Caruso’s work during and after harvest is entirely in the lab. He apologizes for how busy he is: “I’m a little raspier now that I’ve been doing this for three and a half weeks,” he says, as he plies his forceps and moves berries in sets of five into plastic containers, part of an experiment to discover if a certain rot is becoming resistant to fungicides. Still, there’s the sense that he may come to like the cranberry again once the crush of the harvest has passed. “It’s the most fascinating fruit I’ve ever worked with,” he says. He interrupts his work for just a few moments and expounds on the historical lore of the cranberry, the uniqueness of the bogs and harvest, the resilience of the plant, the open space of the fields.
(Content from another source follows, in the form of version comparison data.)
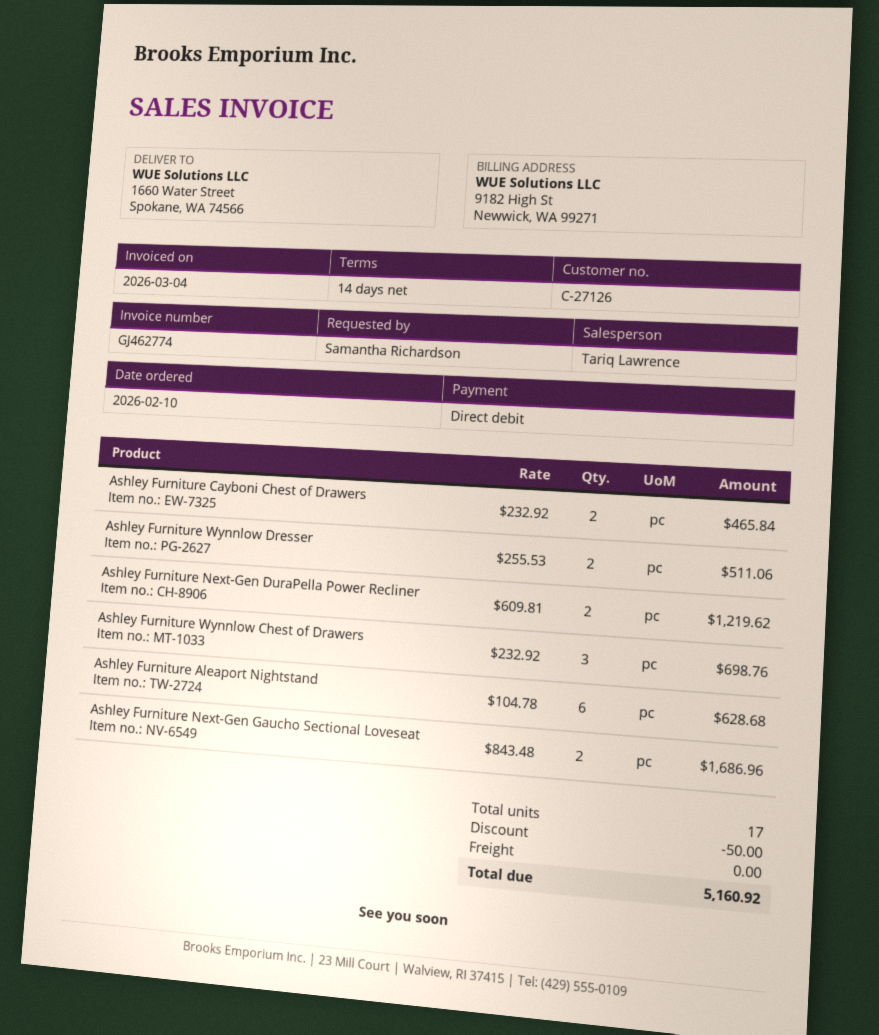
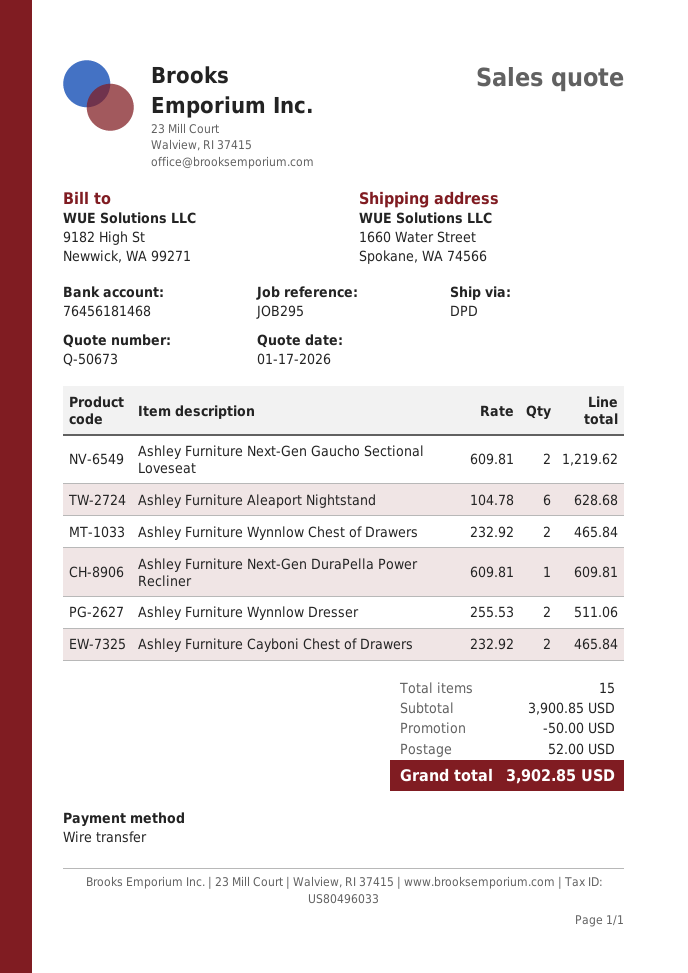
payment method: direct debit -> bank transfer
Ashley Furniture Next-Gen DuraPella Power Recliner: 2 x 609.81 = 1219.62 -> 1 x 609.81 = 609.81
Ashley Furniture Wynnlow Chest of Drawers: 3 x 232.92 = 698.76 -> 2 x 232.92 = 465.84
Ashley Furniture Next-Gen Gaucho Sectional Loveseat: 2 x 843.48 = 1686.96 -> 2 x 609.81 = 1219.62
total quantity: 17 -> 15
shipping: 0.00 -> 52.00
total: 5160.92 -> 3902.85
“I don’t think people realize what cranberry growing does for the open space,” he says. On average, every planted acre of cranberries is supported by three to four acres of surrounding wetlands and uplands, providing open space, wildlife habitat, and groundwater recharge in an area otherwise stressed from urbanization. “Development is the biggest threat to the industry,” he says, “and it’s my biggest fear. Once it’s gone, it’s gone.”




The harvest will continue for at least two days, with another crew slated to corral the berries, remove them from the bog, and truck them to Ocean Spray, the cooperative that purchases the station’s harvest. The profit from the sales makes the bog self-sustaining, ensuring that research will continue.
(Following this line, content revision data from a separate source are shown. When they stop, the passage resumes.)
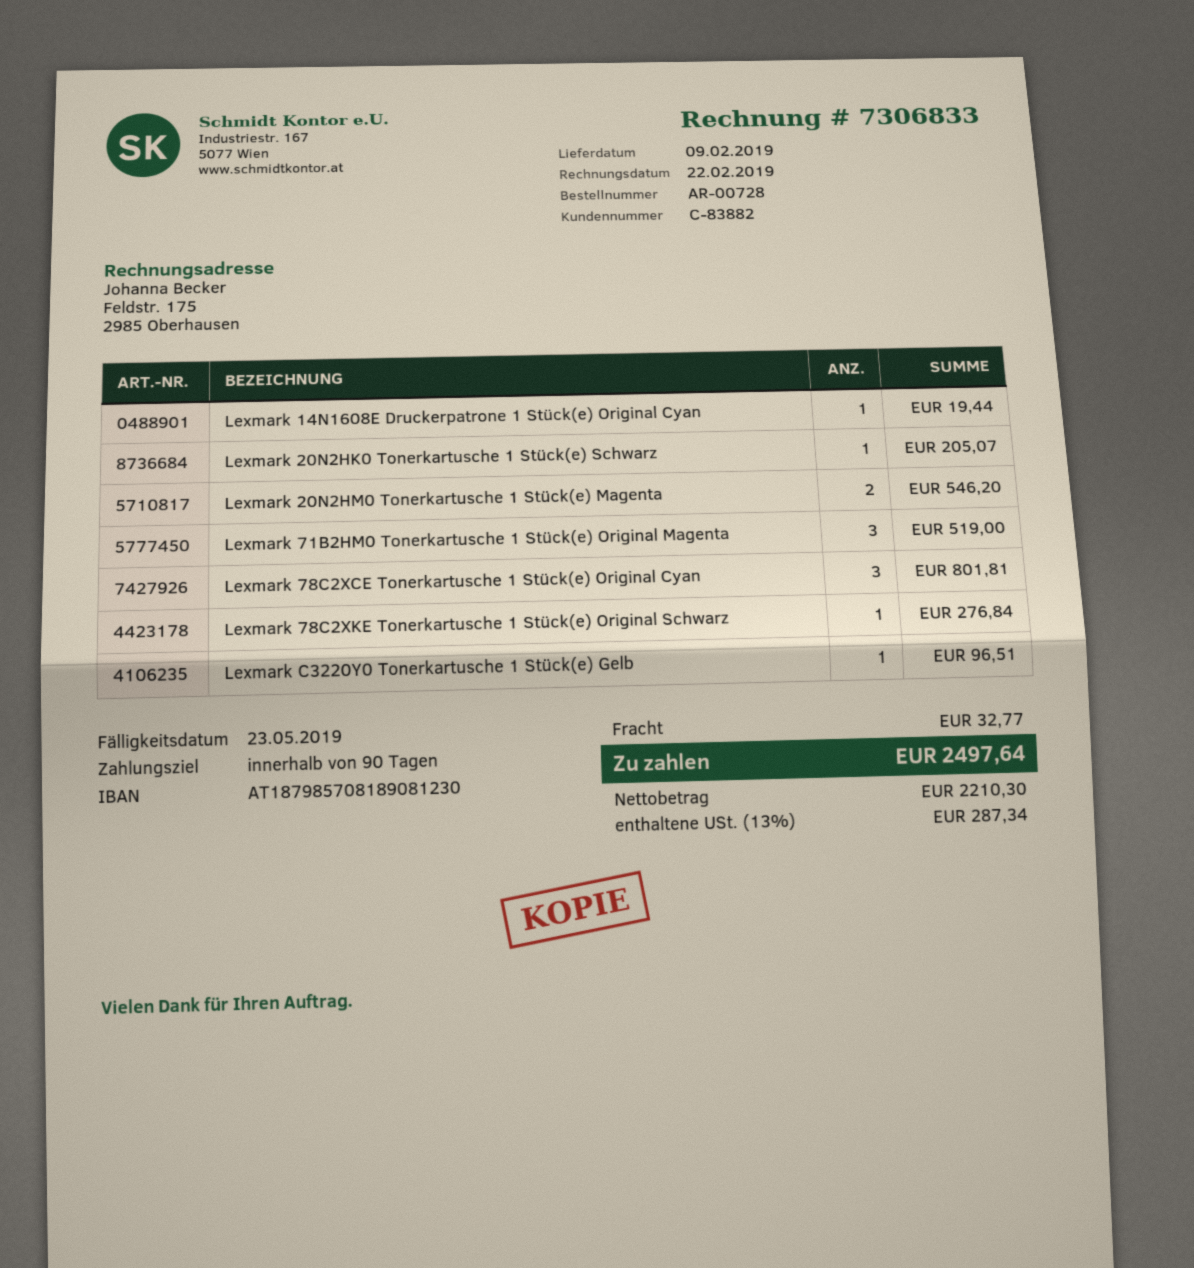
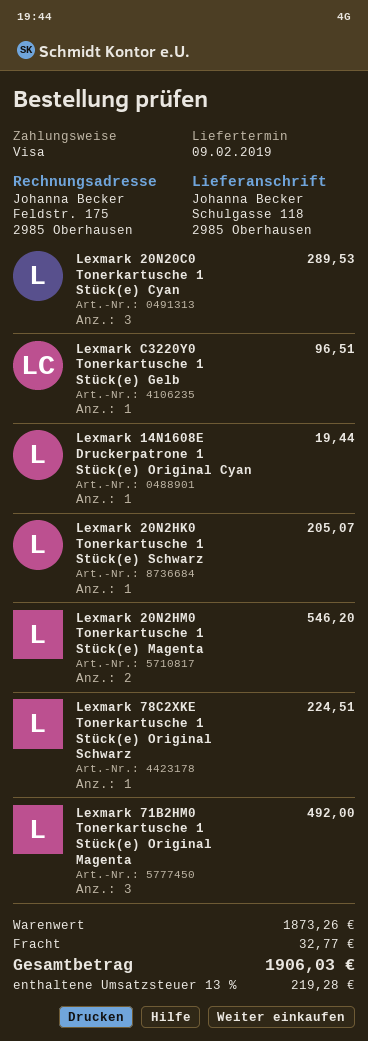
Lexmark 71B2HM0 Tonerkartusche 1 Stück(e) Original Magenta: 3 for 519.00 -> 3 for 492.00
Lexmark 78C2XCE Tonerkartusche 1 Stück(e) Original Cyan: 3 for 801.81 -> none
Lexmark 78C2XKE Tonerkartusche 1 Stück(e) Original Schwarz: 1 for 276.84 -> 1 for 224.51
Lexmark 20N20C0 Tonerkartusche 1 Stück(e) Cyan: none -> 3 for 289.53
tax: 13% = 287.34 -> 13% = 219.28
total: 2497.64 -> 1906.03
“Everything is research-based for us,” DeMoranville says. “We have a group that’s highly motivated—what better thing for a scientist than to work on a crop that’s not well understood? There are so many unanswered questions. What a perfect scenario for a scientist.”

After harvest, the research tends to evolve from data collection to data processing. Grant proposals are written. Peer-reviewed journal articles are polished. The scientists run grower meetings to discuss recent findings and develop questions for future research. The greenhouse is tended. Pests such as the cranberry weevil and the black-headed fireworm incubate in the station’s refrigerators, waiting to be studied.

Only the hardiest visit the dormant bogs in the wintertime, more to witness the hard freeze, the plants even tighter to the ground now, than for any research purpose. The bog is flooded from mid-December through February, and then the waters are allowed to recede. That’s when smells return to the almost-spring bog—the scents of soil and plants unfurling, a twitch of growth. The scientists have impressed upon me the complexity of the cranberry, yet some of it remains cyclical and elementary: Soon tiny pinkish blooms wash over the bog, and the bees come.



A BUSHEL OF BERRY FACTS


The name “cranberry” derives from the Pilgrims’ name for the fruit, “craneberry,” so called because the spring blossoms resemble the head and bill of a sandhill crane.

There are only three fruits native to
North America: blueberries, Concord
grapes, and cranberries.

Cranberries are farmed on 40,000 acres in the northern United States and Canada, with primary production in Wisconsin (16,000 acres), Massachusetts (13,000 acres), and
New Jersey (3,000 acres). The rest—about 8,000 acres—is largely in Oregon, Washington, British Columbia,
and Quebec.

Cash receipts to cranberry growers in Massachusetts in 2003 were $47,701,000,
based on 107,000 barrels of fresh sales and
1.299 million barrels of processed sales.

Of the approximately 1,000 cranberry growers in North America, 500 are in Massachusetts. Approximately 70 percent of these growers are small family farms with less than 20 acres of bog.

The cranberry crop contributes more than
$200 million in payroll to Massachusetts’s workers and employees about 5,500 people.

Most fresh cranberries are sold between October and Christmas, with the bulk of the crop selling by Thanksgiving. Fresh sales account for about 6 to 7 percent of all cranberries harvested. The rest are sold processed.

Statistics, history, and research findings come from The Cranberry Institute, the Cape Cod Cranberry Growers’ Association, the Cranberry Marketing Committee, and the UMass Cranberry Station.